Thursday, June 9, 2016

Therapy Tip: Using Books to Build Language

It's Therapy Thursday!

Thanks for dropping by to learn a tip based upon my experience as a pediatric speech-language pathologist and a mother of a child with special needs.

Today's tip is:

Using Books To Build Language

If you are a parent with a toddler and pre-school age child with language delays, books are an easy way to work on building language. There are numerous books for children available in stores. Some are better than others, but I do not feel that you necessarily have to buy special books for your child to work on language. Unless......

If you have a child with little to no interest in books, then I have found these type of books are more likely to hold their attention:
-Board books with touch and feel parts
-Lift that flap books
-Books with favorite characters like Thomas the train or Mickey Mouse



Ways to Use Books:
-Identification of objects: One of the first book skills tested in toddlers is identification.
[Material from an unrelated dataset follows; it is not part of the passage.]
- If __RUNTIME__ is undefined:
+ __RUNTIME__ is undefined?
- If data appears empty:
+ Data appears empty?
Open a page of the book and say, "Find the kitty." I start with easy, well known objects to the child and then move to less familiar ones.
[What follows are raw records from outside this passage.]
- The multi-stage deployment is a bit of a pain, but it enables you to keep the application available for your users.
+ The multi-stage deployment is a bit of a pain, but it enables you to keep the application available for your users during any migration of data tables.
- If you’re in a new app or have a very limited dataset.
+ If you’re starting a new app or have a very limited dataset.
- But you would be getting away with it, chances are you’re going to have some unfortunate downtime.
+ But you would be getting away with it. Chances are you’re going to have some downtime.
-Identification of actions: Similar to the first one, have the child find certain actions. "Find the one who is sleeping." You might have to dig through some of your books to find pages that contain pictures of people or animals doing different things.

-Naming items: Have the child tell you what he sees on the page. I try to do only 1-3 items per page. It seems if you have the child point out too many items on a page, they get bored and frustrated. If your child isn't ready to name items yet, you can point at and name items for him until his vocabulary improves.
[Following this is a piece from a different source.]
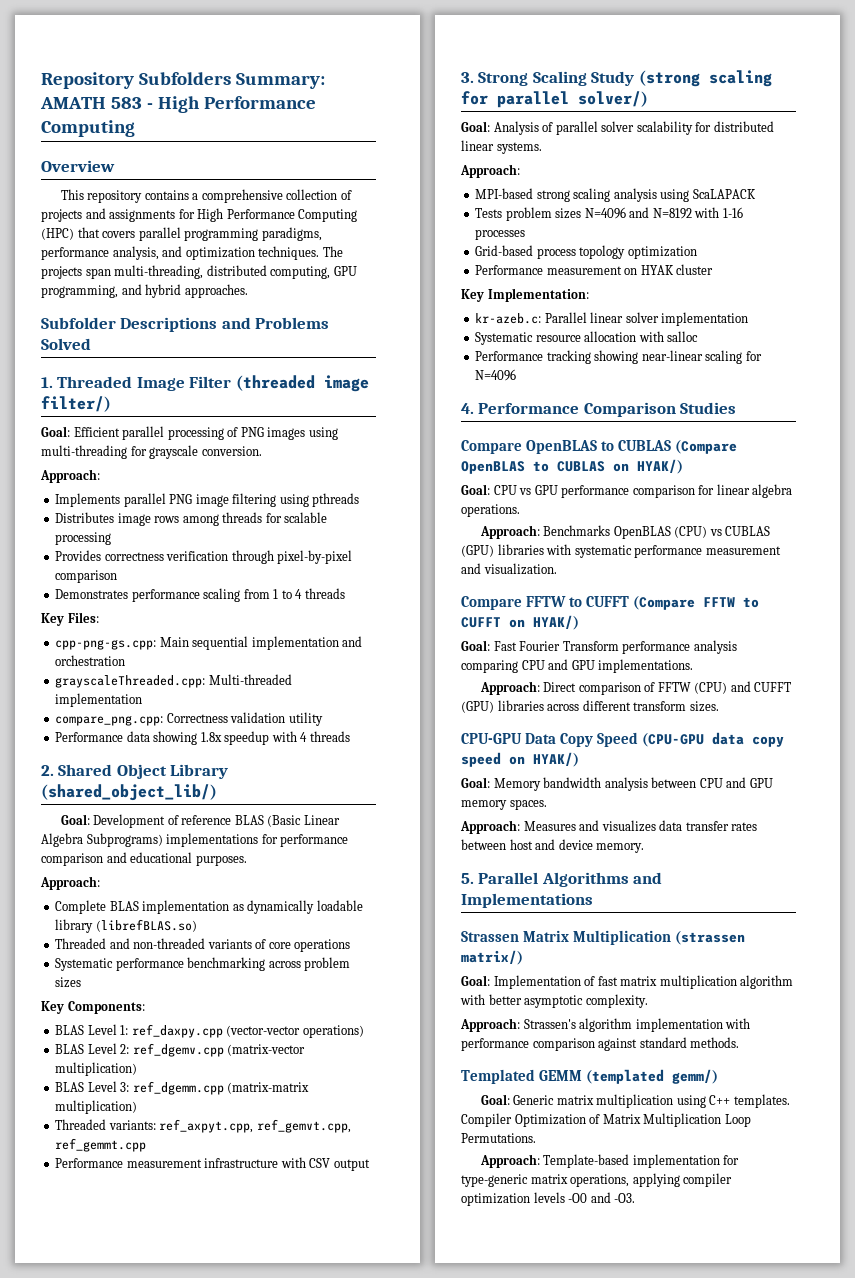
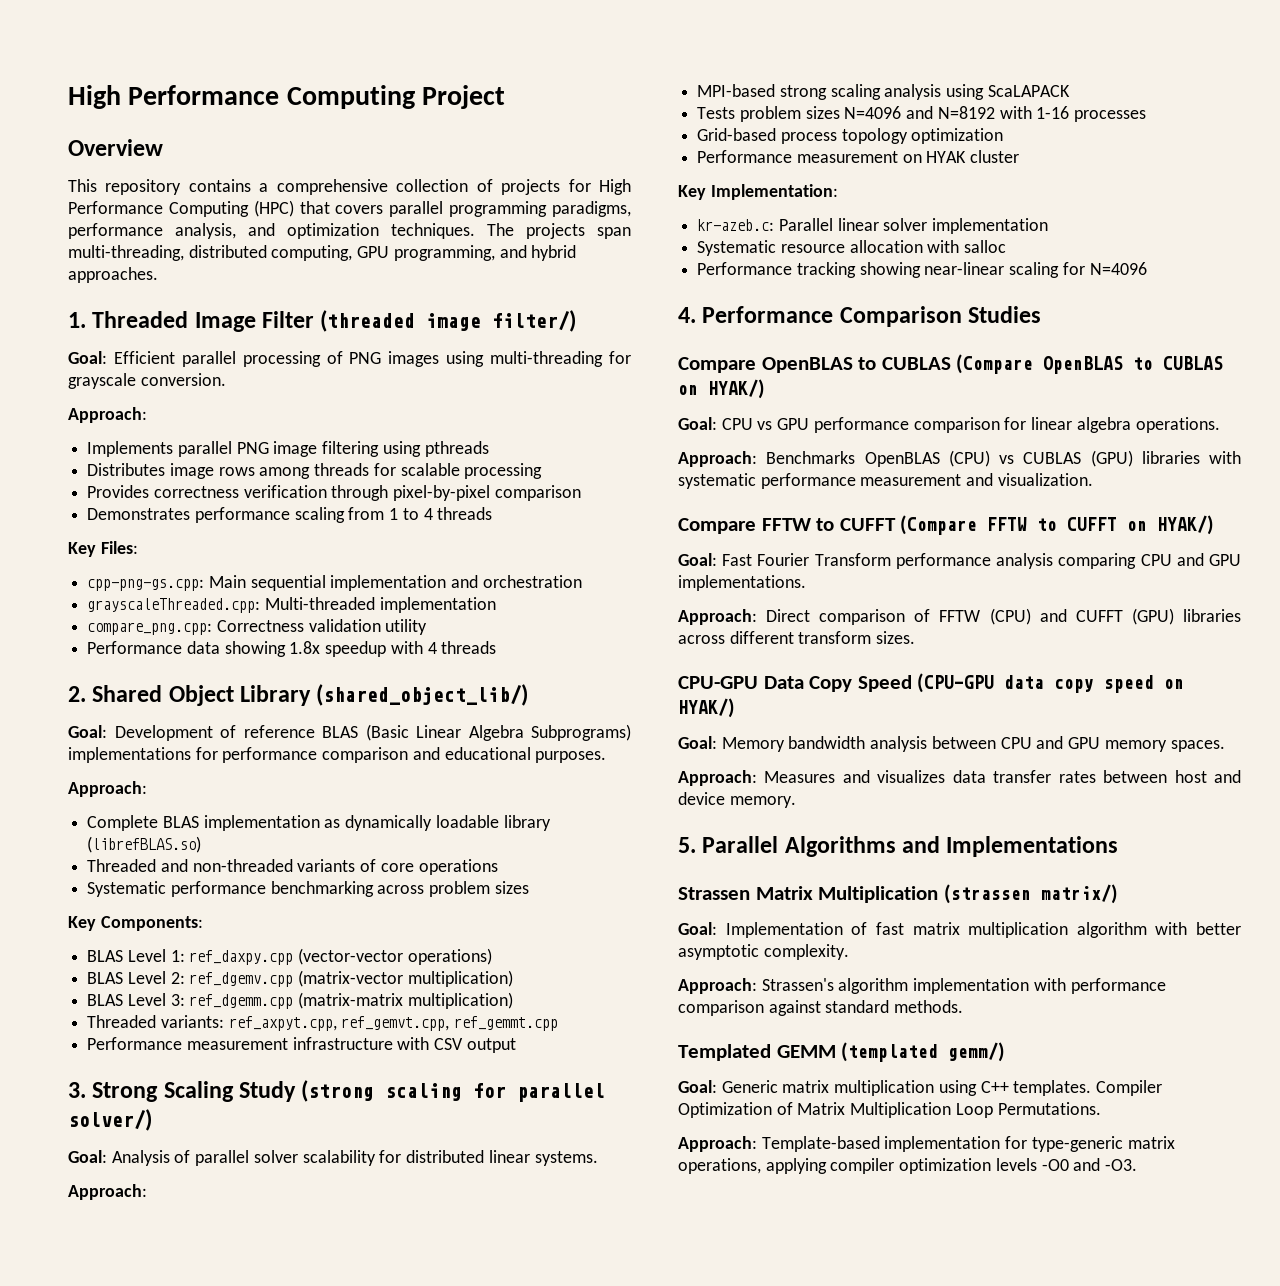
- Repository Subfolders Summary: AMATH 583 - High Performance Computing
+ High Performance Computing Project
- This repository contains a comprehensive collection of projects and assignments for High Performance Computing (HPC) that covers parallel programming paradigms, performance analysis, and optimization techniques.
+ This repository contains a comprehensive collection of projects for High Performance Computing (HPC) that covers parallel programming paradigms, performance analysis, and optimization techniques.
- Subfolder Descriptions and Problems Solved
-Listening to a short story: Pick a short story from your collection and begin to read it to your child. This will help build the child's vocabulary and improve their attention to books.

-Answering questions: If your child has mastered the previous skills, it's time for this one. Ask your child questions while looking at the pages such as: Who is eating? Can you find something blue? Where is the dog at? When these become easy, ask harder questions related to the actual story like: How did she get hurt? How does the boy feel?


But my child hates books!
Some kids are not interested in books even after buying ones you feel would keep their attention. If this is the case, then here's my suggestions:
-Name a couple of items per page for the child making book time last less than a minute and build time on task.
-If your child is strapped in their stroller outside or in their high chair eating food, use this time to do book time. Read a short story or simply talk about the pictures on the page. They may not have all their attention on the books, but this can be a starting point. At first you may read to them while they are eating. Then you might change it to reading a book before getting out of the high chair when they are done.
-Keep books available to him or in his crib. See which books he gravitates towards and you can use these in book time.

Therapy Thursday is for educational purposes only and not intended as therapeutic advice.